Этот вопрос почти не возникает за его якобы очевидностью и понятностью. Слово «вера» – одно из наиболее частотных не только в религиозном лексиконе. Есть некая априорная убежденность в том, что без веры нельзя жить, что сущность человека – в вере. «Главное – верить», – говорит обыденное сознание, совершенно не задаваясь вопросом о смысле и содержании этого понятия. Возникает подозрение, что аналитические работы о вере отсутствуют (есть лишь апологетические трактаты). Психология здесь не в счет, поскольку в ней все «духовные» явления имеют оно и то же происхождение.

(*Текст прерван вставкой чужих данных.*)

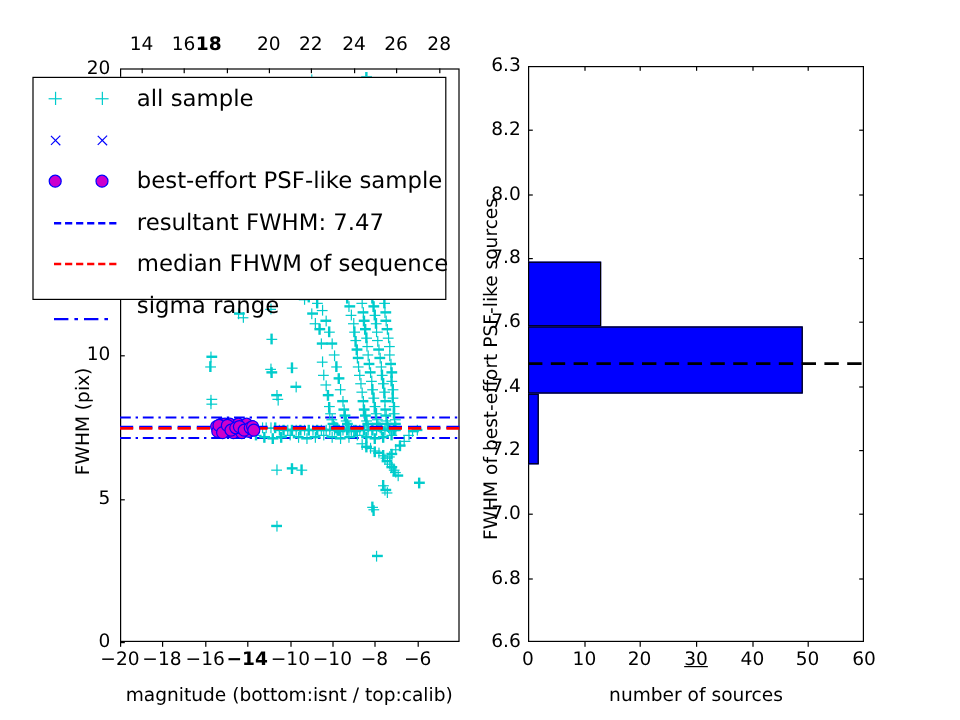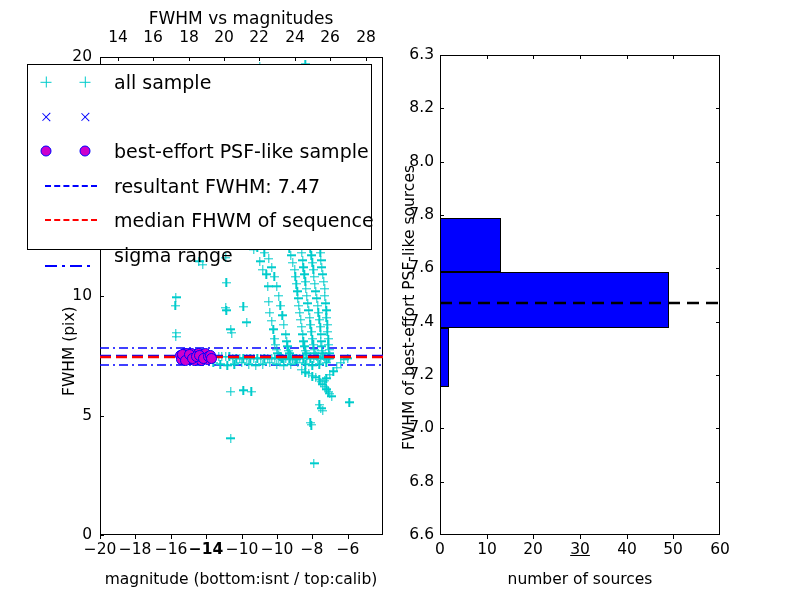"FWHM vs magnitudes" div.title { html: <div>FWHM vs magnitudes</div> -> none }
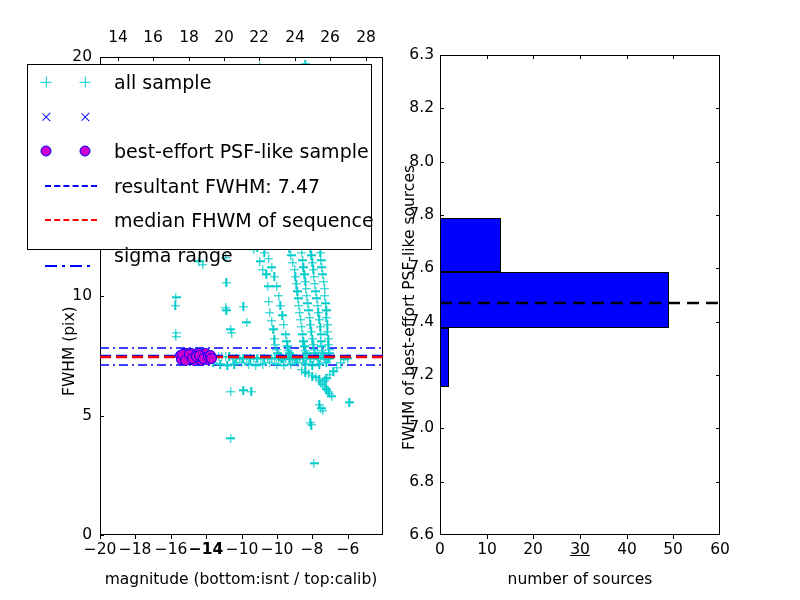"18" div.tlab { font-weight: none -> bold; left: 189px -> 174px }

Даже в философии (в критической по отношению к религии философии) речь идет, как правило, о критике «предметов веры» (Бога, чудес, аскетизма и т. д.); наличие самой веры, способности верить не подвергается сомнению (потому что верить можно не только религиозно). Мы же хотим поставить под сомнение не предметы религиозной веры, но саму веру как таковую, заявив, что в человеческом духе, в духовном мире человека отсутствует такое явление, состояние, качество, способность, модальность, как вера. «Маловерие» – несуществующее явление. В любом случае, когда говорят вера, то всегда имеют в виду нечто другое, другие состояния (реально существующие): доверие, уверенность, знание, надежда, желание, чаяние, воление, стремление, хотение, предположение, устремленность, обетование. Ряд при желании можно продолжать. За всеми этими понятиями стоят реальные душевные силы и способности человека. За понятием «вера» нет ничего, кроме веры. В случае с верой имеет место классическая «натуралистическая ошибка»: говоря о вере, всегда имеют в виду нечто другое. Парадоксально то, что сам Бог реальнее веры в Бога. Есть Бог, но не может быть «веры в Бога». Есть мир, но не

может быть веры в мир. Есть человек, но не может быть веры в человека. Во всех этих случаях чаще всего речь идет о доверии либо об уверенности. Без веры действительно не может существовать – но не человек, а язык. В языке концепт «веры» имеет значимую семантическую функцию; это – «семантический фантом», то есть не существующее реально явление, обладающее понятийной силой собирать духовные (в религиозной терминологии) или метафизические (в философской) способности и проявления человека. На что всегда может поступить возражение, что это «лингвистическая деконструкция языкового концепта», в то время как в действительности, в реальной жизни есть чувство и состояние, которое называется верой. Сильна еще вера в веру! Если и можно говорить о чем-то реально существующем применительно к вере, то только о «вере в веру». Разоблачение веры не есть злонамеренный и кощунственный акт, происходящий по «сатанинскому наущению», здесь нет никакого нигилизма и святотатства. Это, если хотите, продвижение к большей нравственности, к большей истинности. Но разве обладающие «верой» хотят истины?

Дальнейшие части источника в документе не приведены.